Почему в былине иные ударения кажутся нам неправильными, да еще меняются то и дело? Потому что русский язык гибок, а сказитель над языком волен, и подчиняется ударение размеру.
Почему в былине так много повторений? Да потому, что людям некуда было торопиться долгими зимними вечерами. Вот сейчас певцы на эстраде могут же по сто раз финальные слова повторять? И сказителю так легче – пока повторяет, следующие строки припоминаются.
Почему в былине много непонятных слов? Да потому что ты и не пытаешься их понять или, на худой конец, в словарик заглянуть, который во всяком сборнике былин непременно присутствует. Многие вроде бы знакомые слова, кстати, изменили свое значение. Например, «догадливый» означает – и знающий, и умеющий, все говорящий и делающий вовремя. Постараешься, помозгуешь – и сам «догадлив будешь».
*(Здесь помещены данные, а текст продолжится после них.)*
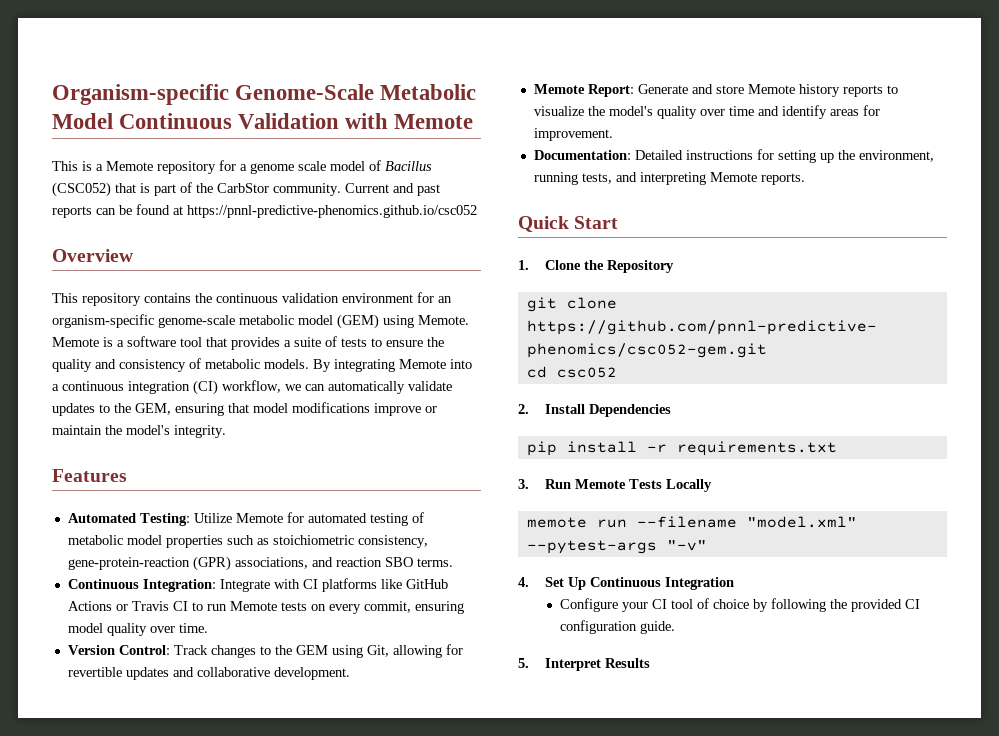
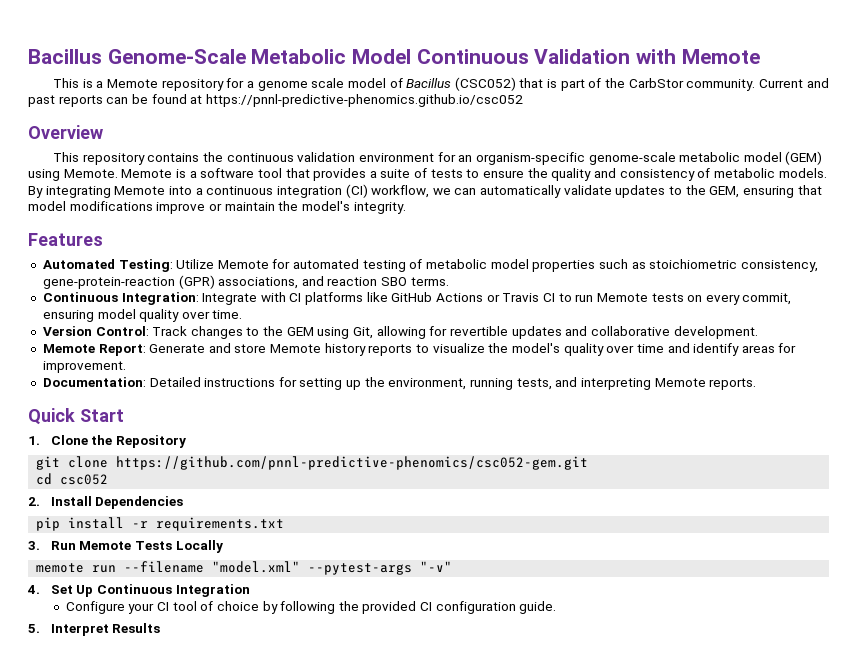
- Organism-specific Genome-Scale Metabolic Model Continuous Validation with Memote
+ Bacillus Genome-Scale Metabolic Model Continuous Validation with Memote

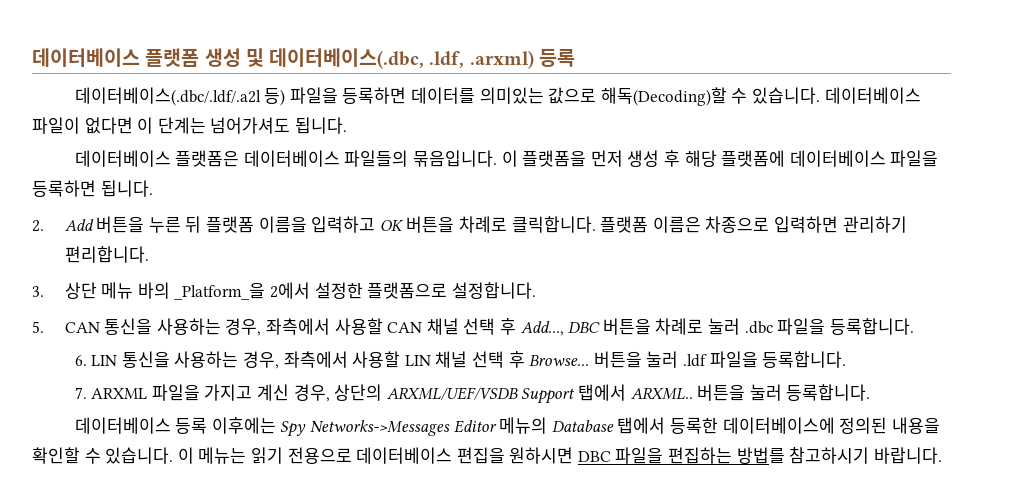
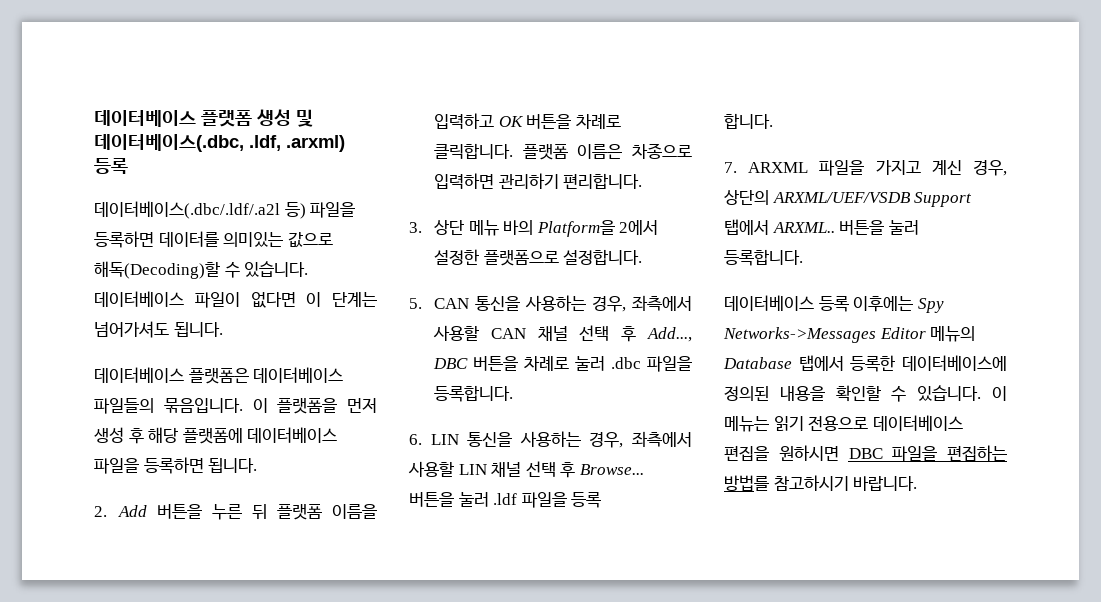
- 3. 상단 메뉴 바의 _Platform_을 2에서 설정한 플랫폼으로 설정합니다.
+ 3. 상단 메뉴 바의 Platform을 2에서 설정한 플랫폼으로 설정합니다.
- 버튼을 눌러 .ldf 파일을 등록합니다.
+ 버튼을 눌러 .ldf 파일을 등록
+ 합니다.
- 7. ARXML 파일을 가지고 계신 경우, 상단의 ARXML/UEF/VSDB Support 탭에서 ARXML.. 버튼을 눌러 등록합니다.
+ 7. ARXML 파일을 가지고 계신 경우, 상단의 ARXML/UEF/VSDB Support 탭에서 ARXML.. 버튼을 눌러
+ 등록합니다.

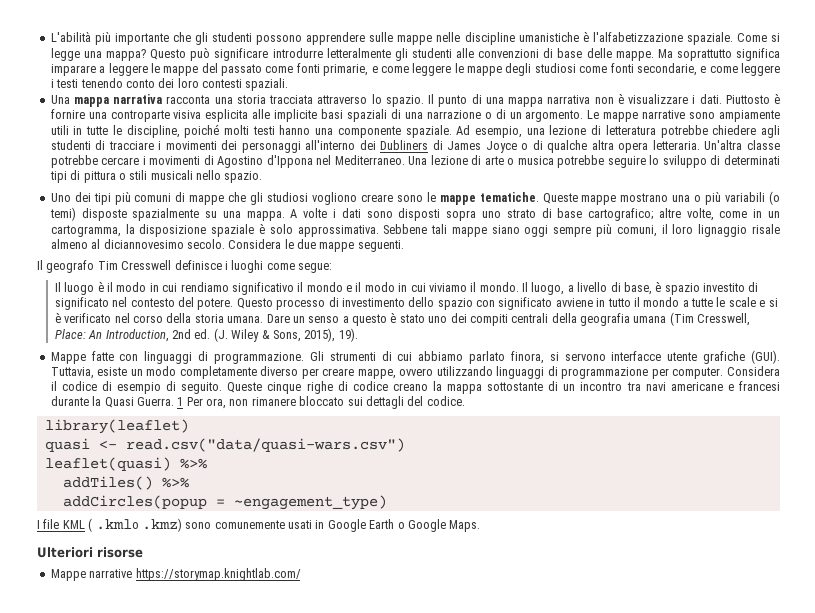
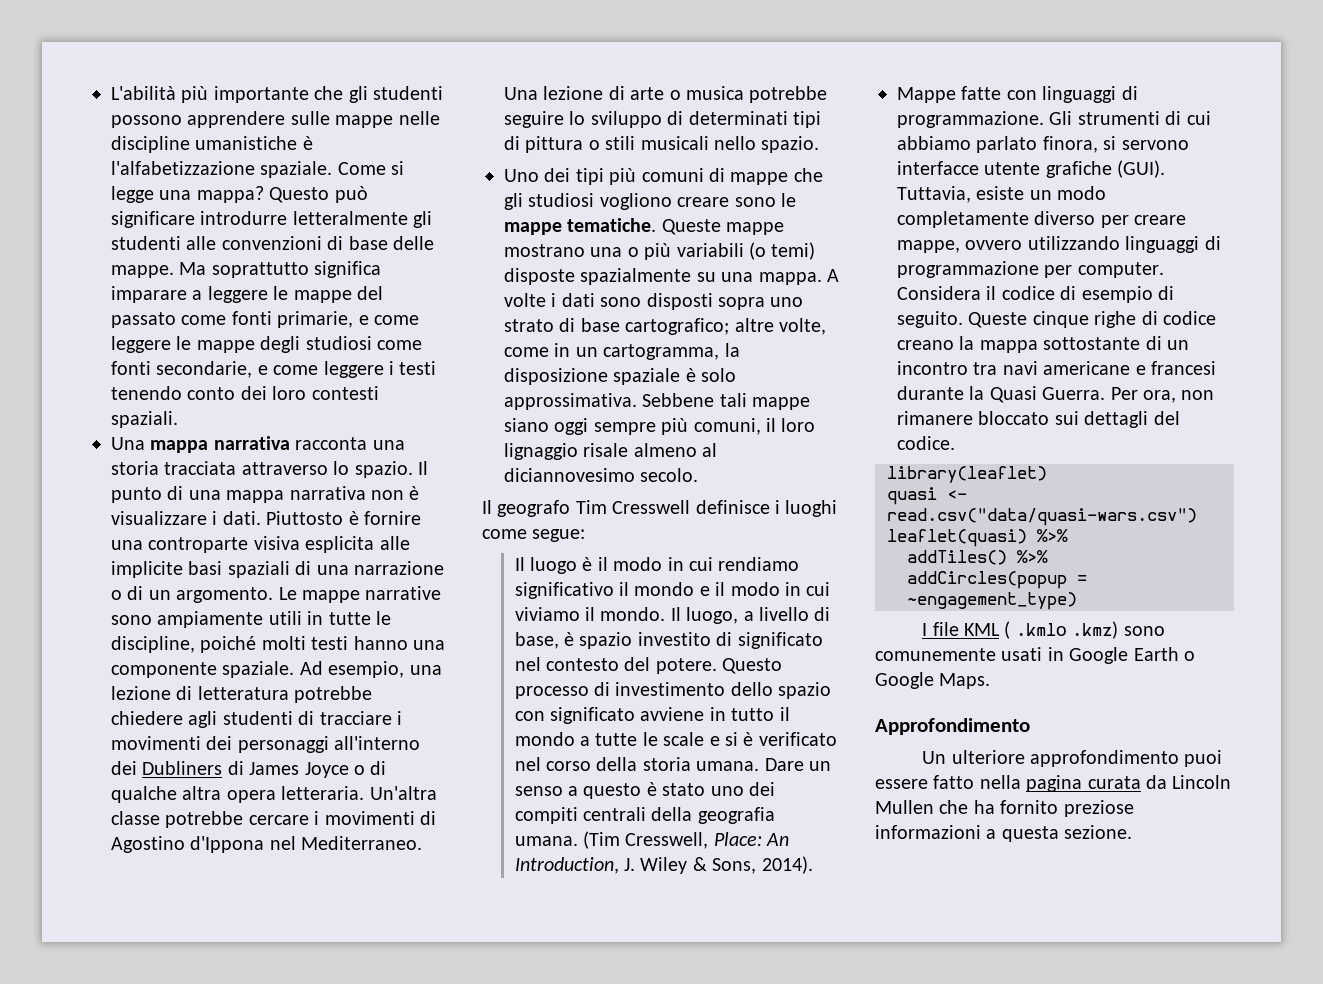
- Considera le due mappe seguenti.
- Dare un senso a questo è stato uno dei compiti centrali della geografia umana (Tim Cresswell, Place: An Introduction, 2nd ed. (J. Wiley & Sons, 2015), 19).
+ Dare un senso a questo è stato uno dei compiti centrali della geografia umana. (Tim Cresswell, Place: An Introduction, J. Wiley & Sons, 2014).
- 1 Per ora, non rimanere bloccato sui dettagli del codice.
+ Per ora, non rimanere bloccato sui dettagli del codice.
- Ulteriori risorse
- Mappe narrative https://storymap.knightlab.com/
+ Approfondimento
+ Un ulteriore approfondimento puoi essere fatto nella pagina curata da Lincoln Mullen che ha fornito preziose informazioni a questa sezione.

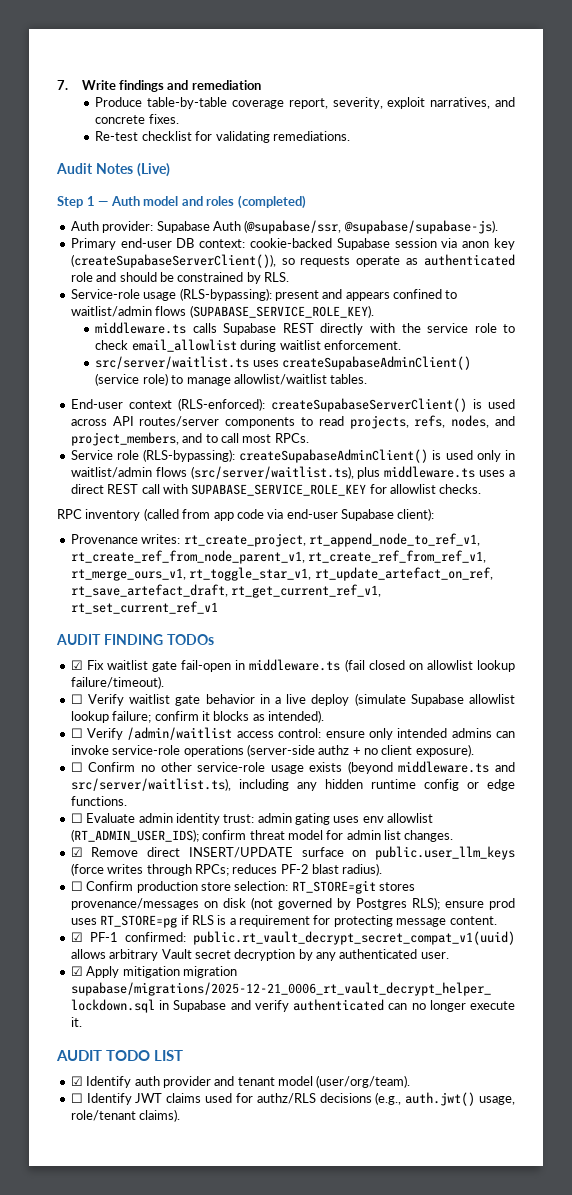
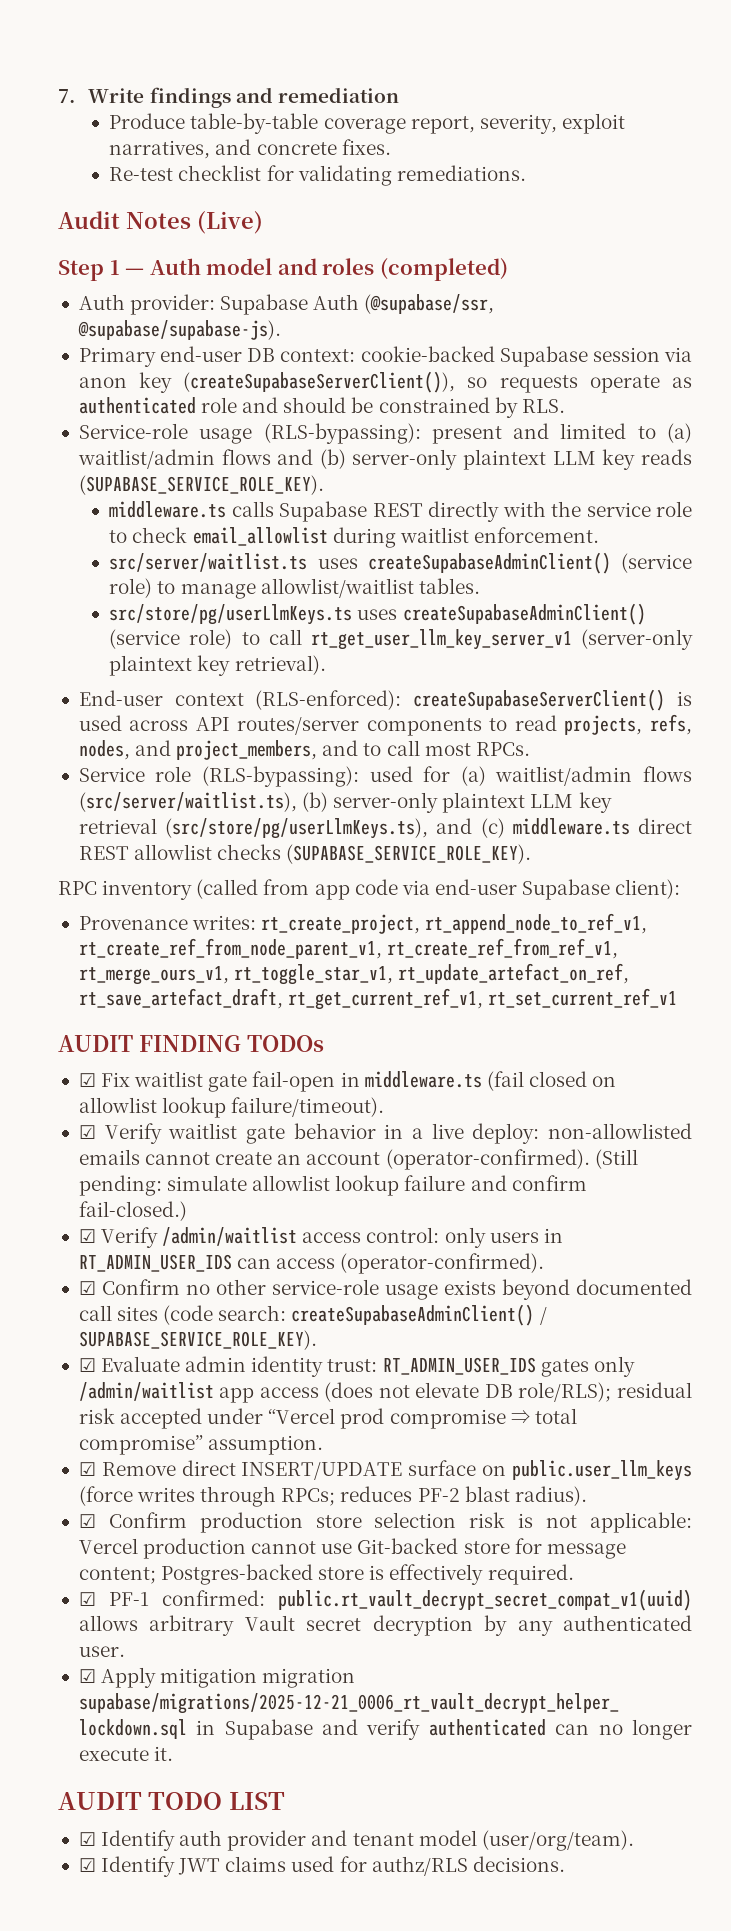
- Service-role usage (RLS-bypassing): present and appears confined to waitlist/admin flows (SUPABASE_SERVICE_ROLE_KEY).
+ Service-role usage (RLS-bypassing): present and limited to (a) waitlist/admin flows and (b) server-only plaintext LLM key reads (SUPABASE_SERVICE_ROLE_KEY).
+ src/store/pg/userLlmKeys.ts uses createSupabaseAdminClient() (service role) to call rt_get_user_llm_key_server_v1 (server-only plaintext key retrieval).
- Service role (RLS-bypassing): createSupabaseAdminClient() is used only in waitlist/admin flows (src/server/waitlist.ts), plus middleware.ts uses a direct REST call with SUPABASE_SERVICE_ROLE_KEY for allowlist checks.
+ Service role (RLS-bypassing): used for (a) waitlist/admin flows (src/server/waitlist.ts), (b) server-only plaintext LLM key retrieval (src/store/pg/userLlmKeys.ts), and (c) middleware.ts direct REST allowlist checks (SUPABASE_SERVICE_ROLE_KEY).
- ☐ Verify waitlist gate behavior in a live deploy (simulate Supabase allowlist lookup failure; confirm it blocks as intended).
- ☐ Verify /admin/waitlist access control: ensure only intended admins can invoke service-role operations (server-side authz + no client exposure).
- ☐ Confirm no other service-role usage exists (beyond middleware.ts and src/server/waitlist.ts), including any hidden runtime config or edge functions.
- ☐ Evaluate admin identity trust: admin gating uses env allowlist (RT_ADMIN_USER_IDS); confirm threat model for admin list changes.
+ ☑ Verify waitlist gate behavior in a live deploy: non-allowlisted emails cannot create an account (operator-confirmed). (Still pending: simulate allowlist lookup failure and confirm fail-closed.)
+ ☑ Verify /admin/waitlist access control: only users in RT_ADMIN_USER_IDS can access (operator-confirmed).
+ ☑ Confirm no other service-role usage exists beyond documented call sites (code search: createSupabaseAdminClient() / SUPABASE_SERVICE_ROLE_KEY).
+ ☑ Evaluate admin identity trust: RT_ADMIN_USER_IDS gates only /admin/waitlist app access (does not elevate DB role/RLS); residual risk accepted under “Vercel prod compromise ⇒ total compromise” assumption.
- ☐ Confirm production store selection: RT_STORE=git stores provenance/messages on disk (not governed by Postgres RLS); ensure prod uses RT_STORE=pg if RLS is a requirement for protecting message content.
+ ☑ Confirm production store selection risk is not applicable: Vercel production cannot use Git-backed store for message content; Postgres-backed store is effectively required.
- ☐ Identify JWT claims used for authz/RLS decisions (e.g., auth.jwt() usage, role/tenant claims).
+ ☑ Identify JWT claims used for authz/RLS decisions.

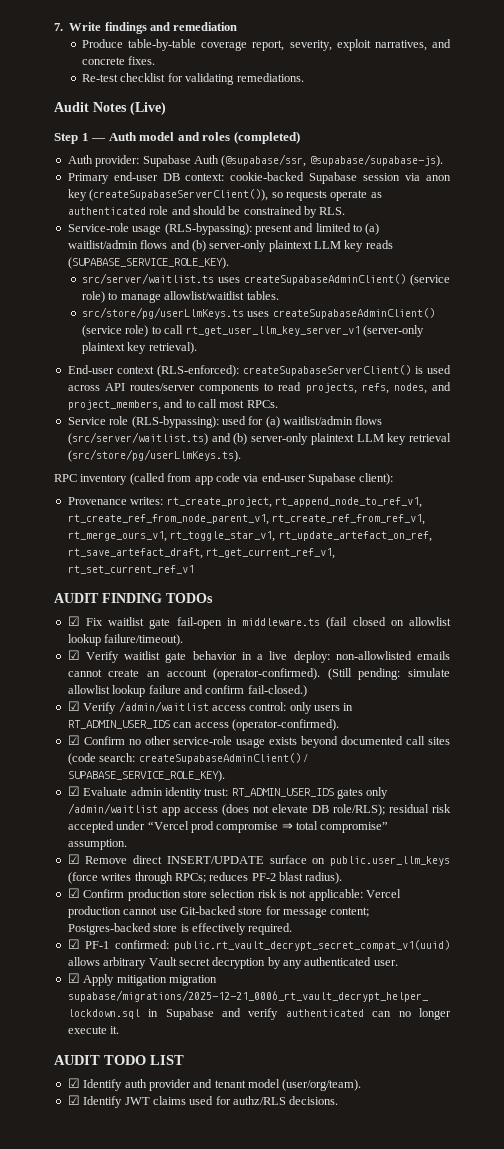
- middleware.ts calls Supabase REST directly with the service role to check email_allowlist during waitlist enforcement.
- Service role (RLS-bypassing): used for (a) waitlist/admin flows (src/server/waitlist.ts), (b) server-only plaintext LLM key retrieval (src/store/pg/userLlmKeys.ts), and (c) middleware.ts direct REST allowlist checks (SUPABASE_SERVICE_ROLE_KEY).
+ Service role (RLS-bypassing): used for (a) waitlist/admin flows (src/server/waitlist.ts) and (b) server-only plaintext LLM key retrieval (src/store/pg/userLlmKeys.ts).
Почему многие слова в былине записаны с ошибками, вроде как «по-олбански»? Потому что тот, кто записывал, хотел сохранить на бумаге произношение рассказчика. И всякий собиратель фольклора делал это на свой лад.
Когда былины начали записывать? В 1804 году, когда Саша Пушкин еще пешком под стол ходил, вышел из печати так называемый «Сборник Кирши Данилова». К этой книге приложили руку многие: кто записывал, кто собирал рукописи, кто к печатному виду приводил – разделял на строчки, давал названия, разъяснял устаревшие даже к тому времени слова.
Тогда по всей Европе пошла мода на народное творчество. Тогда и знаменитые братья Гримм в Германии собирали свои сказки.
Сколько всего известно былин? Да тысячи. Люди, которых мы называем филологами, этнографами, фольклористами, добирались до самых отдаленных уголков России – туда, где былины все еще сохранялись и рассказывались.
А сохранялись они лучше всего там, куда русские люди уходили в поисках лучшей доли – на Севере, на Урале, в Сибири, в самых глухих углах европейской России, куда не добралась городская культура.
Былин тысячи, но часто рассказывают они об одном и том же событии или приключении. Потому что каждый первоначальный сюжет разделяется на множество вариантов, или, если сказать по-русски, «изводов», они же «разносказы»… Ремейк на ремейке! Один странник сложил и пропел, другой запомнил и что-то от себя добавил, третий пару географических названий заменил, чтобы показать – в наших местах это произошло! Каждому исполнителю хочется быть немножко автором!
И вот так столетиями изменялись да изменялись былины, пока не попали на бумагу, где и застыли, как насекомые в янтаре…
А еще былины назывались «стАрины», потому что рассказывали о деяниях прошлого… Куда это ты глядишь?